In loop-vectorize, interleave count and vector factor depend on target register number. Currently, it does not estimate different register pressure for different register class separately(especially for scalar type, float type should not be on the same position with int type), so it's not accurate. Specifically, it causes too many times interleaving/unrolling, result in too many register spills in loop body and hurting performance.
So we need classify the register classes in IR level, and importantly these are abstract register classes, and are not the target register class of
backend provided in td file. It's used to establish the mapping between the types of IR values and the number of simultaneous live ranges to which we'd like to limit for some set of those types.
For POWER target, register num is special when VSX is enabled. When VSX is enabled, the number of int scalar register is 32(GPR), float is 64(VSR), but for int and float vector register both are 64(VSR). So there should be 2 kinds of register class when vsx is enabled, and 3 kinds of register class when VSX is NOT enabled.
I test it on POWER target, it makes big(+~30%) performance improvement in one specific bmk of spec2017 and no other obvious degressions. Could anyone help to adjust the register num and verify in other targets?
I'm not sure that these defaults make sense. Many targets won't even have these as distinct classes (e.g., PowerPC with VSX). I think that we should have the default implementation just return one register class, 0, with its current default (which I suppose is 8 registers), and the default implementation will put everything in that one class. Then, I don't think that we need this enum at all.

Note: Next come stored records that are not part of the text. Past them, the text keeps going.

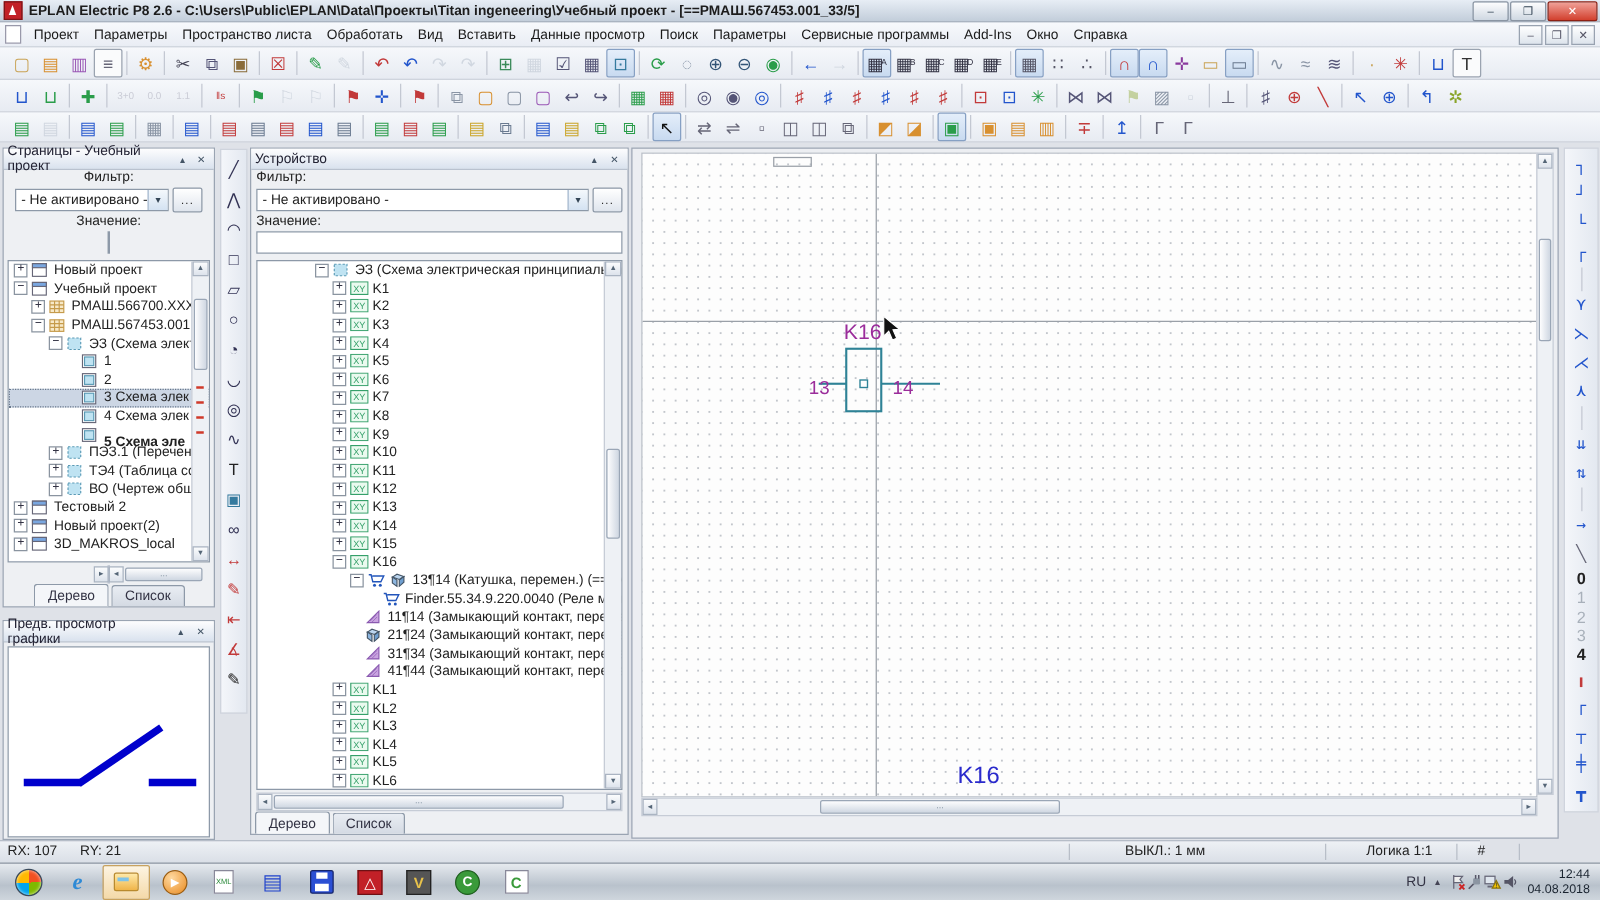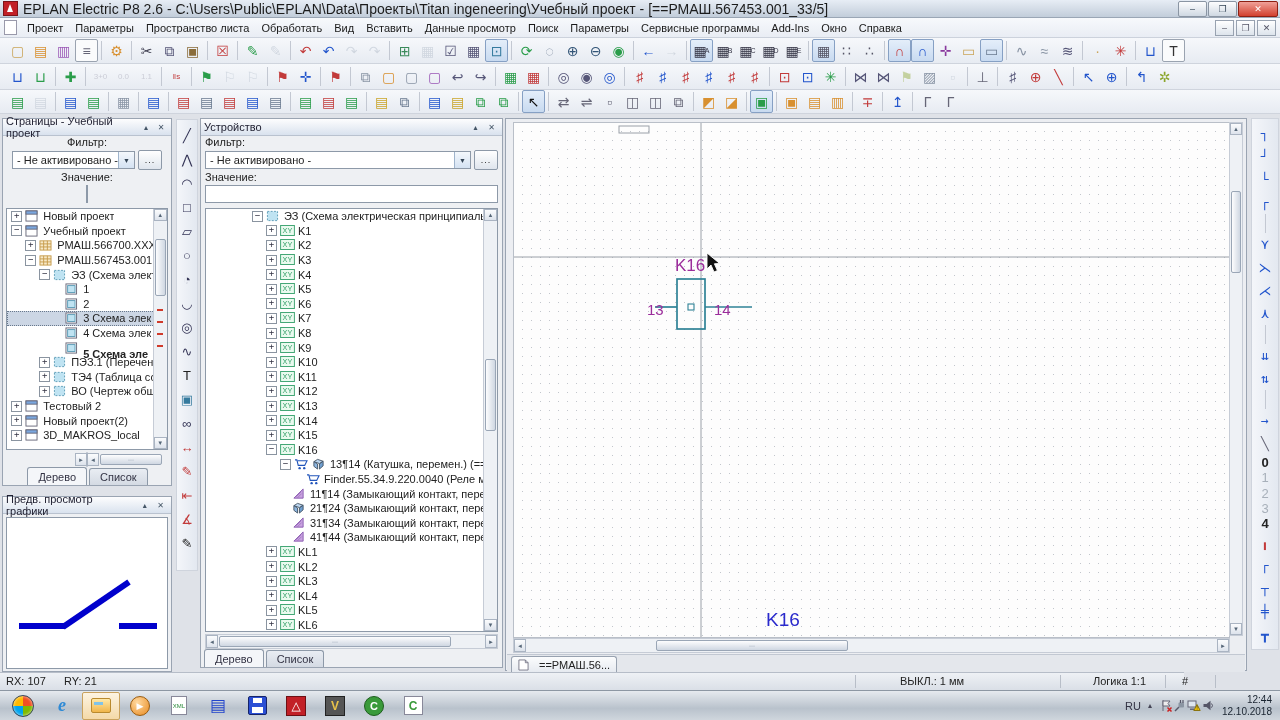"EPLAN Electric P8 2.6 -" #title-text { font-size: 14px -> 11px; font-weight: none -> bold }
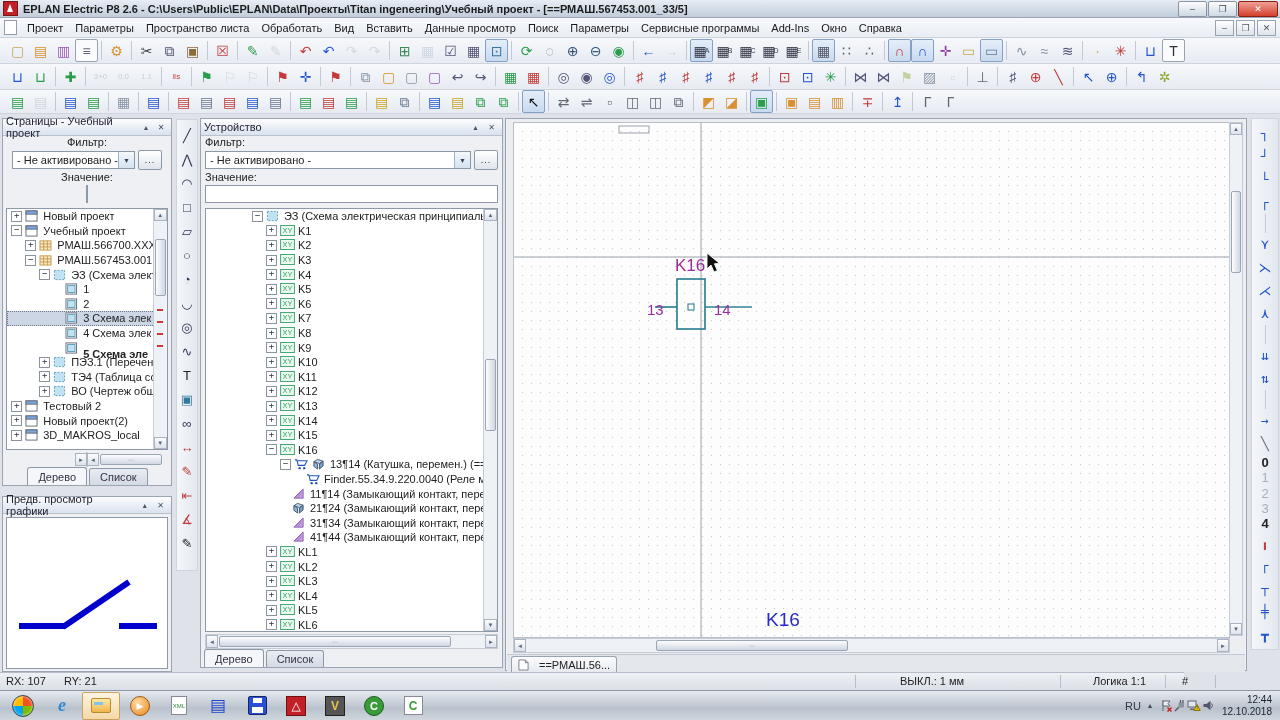"==РМАШ.56..." div.abs { html: <div> <div> <span><svg> <path></path> <path></path> </svg></span> <span>==РМАШ.56...</span> </div> </div> -> none }
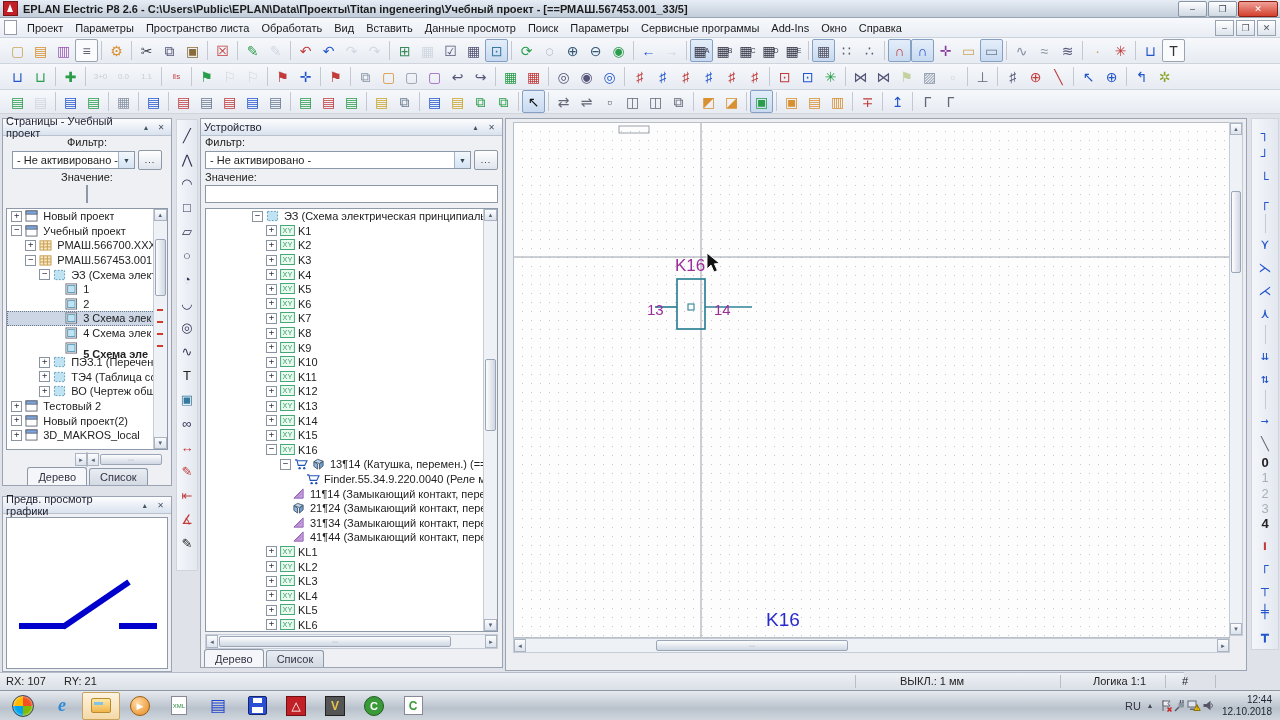"12.10.2018" div { text: 12.10.2018 -> 04.08.2018 }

My impression is that you decided to do it this way so that you could write in the other targets:
but I think it's better to just give all of the other targets which did something with Vector two register classes, and return the second one for all types which are vector types. That should match the current behavior and then the targets can customize as they see fit. But I'd leave this all within each target (there's no need to expose generic classes because there's no need for a generic meaning).